RECORDS SHOWN

= = = = =

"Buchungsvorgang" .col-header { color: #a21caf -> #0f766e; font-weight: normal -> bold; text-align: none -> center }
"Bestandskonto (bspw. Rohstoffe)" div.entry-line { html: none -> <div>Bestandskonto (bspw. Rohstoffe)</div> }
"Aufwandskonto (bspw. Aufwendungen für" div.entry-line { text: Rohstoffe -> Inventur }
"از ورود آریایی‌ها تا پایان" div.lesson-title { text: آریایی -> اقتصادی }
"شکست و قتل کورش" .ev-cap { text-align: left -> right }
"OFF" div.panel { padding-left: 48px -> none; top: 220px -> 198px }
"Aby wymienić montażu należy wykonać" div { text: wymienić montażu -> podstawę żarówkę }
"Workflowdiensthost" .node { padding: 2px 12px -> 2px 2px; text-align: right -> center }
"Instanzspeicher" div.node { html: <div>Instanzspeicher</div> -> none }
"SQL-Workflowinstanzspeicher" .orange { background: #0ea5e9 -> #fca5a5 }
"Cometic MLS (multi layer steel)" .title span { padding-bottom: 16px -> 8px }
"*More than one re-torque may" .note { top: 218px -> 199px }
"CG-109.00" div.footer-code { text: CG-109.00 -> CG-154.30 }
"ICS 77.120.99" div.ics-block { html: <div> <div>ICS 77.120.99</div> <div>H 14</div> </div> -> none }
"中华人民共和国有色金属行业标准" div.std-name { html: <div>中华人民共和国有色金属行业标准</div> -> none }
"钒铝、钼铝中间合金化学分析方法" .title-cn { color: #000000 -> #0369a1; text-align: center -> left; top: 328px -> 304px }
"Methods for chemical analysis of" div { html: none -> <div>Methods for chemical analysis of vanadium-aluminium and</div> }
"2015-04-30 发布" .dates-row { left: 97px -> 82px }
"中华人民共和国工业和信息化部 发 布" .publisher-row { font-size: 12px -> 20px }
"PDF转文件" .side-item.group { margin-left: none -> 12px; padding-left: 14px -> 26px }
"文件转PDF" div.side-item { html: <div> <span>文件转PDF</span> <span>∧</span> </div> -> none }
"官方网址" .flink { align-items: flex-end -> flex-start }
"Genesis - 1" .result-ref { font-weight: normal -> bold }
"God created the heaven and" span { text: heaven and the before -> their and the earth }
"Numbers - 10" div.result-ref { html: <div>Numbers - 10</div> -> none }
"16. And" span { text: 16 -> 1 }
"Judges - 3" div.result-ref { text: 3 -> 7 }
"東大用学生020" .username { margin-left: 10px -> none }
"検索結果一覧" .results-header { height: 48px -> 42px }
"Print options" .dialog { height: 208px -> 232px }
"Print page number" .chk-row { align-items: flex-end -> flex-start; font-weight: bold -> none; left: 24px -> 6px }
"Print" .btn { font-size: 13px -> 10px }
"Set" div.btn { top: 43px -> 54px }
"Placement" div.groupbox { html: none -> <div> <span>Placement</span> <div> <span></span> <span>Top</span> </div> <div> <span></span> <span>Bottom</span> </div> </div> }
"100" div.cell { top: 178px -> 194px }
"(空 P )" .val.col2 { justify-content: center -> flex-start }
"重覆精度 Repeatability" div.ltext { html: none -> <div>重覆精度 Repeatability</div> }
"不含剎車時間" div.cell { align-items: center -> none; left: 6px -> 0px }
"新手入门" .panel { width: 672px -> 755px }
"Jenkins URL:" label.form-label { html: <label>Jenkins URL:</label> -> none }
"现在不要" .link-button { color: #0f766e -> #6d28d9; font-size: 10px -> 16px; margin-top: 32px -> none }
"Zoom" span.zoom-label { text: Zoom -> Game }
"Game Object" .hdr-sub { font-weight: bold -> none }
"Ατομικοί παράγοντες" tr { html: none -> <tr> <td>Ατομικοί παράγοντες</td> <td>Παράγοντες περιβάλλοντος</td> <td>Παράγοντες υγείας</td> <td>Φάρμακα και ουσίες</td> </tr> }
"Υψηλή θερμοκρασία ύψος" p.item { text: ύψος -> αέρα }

= = = = =

WHAT THIS TASK INVOLVES
The answer must consist of every line above that holds the string "center", copied exactly.

ANSWER SPACE
"Buchungsvorgang" .col-header { color: #a21caf -> #0f766e; font-weight: normal -> bold; text-align: none -> center }
"Workflowdiensthost" .node { padding: 2px 12px -> 2px 2px; text-align: right -> center }
"钒铝、钼铝中间合金化学分析方法" .title-cn { color: #000000 -> #0369a1; text-align: center -> left; top: 328px -> 304px }
"(空 P )" .val.col2 { justify-content: center -> flex-start }
"不含剎車時間" div.cell { align-items: center -> none; left: 6px -> 0px }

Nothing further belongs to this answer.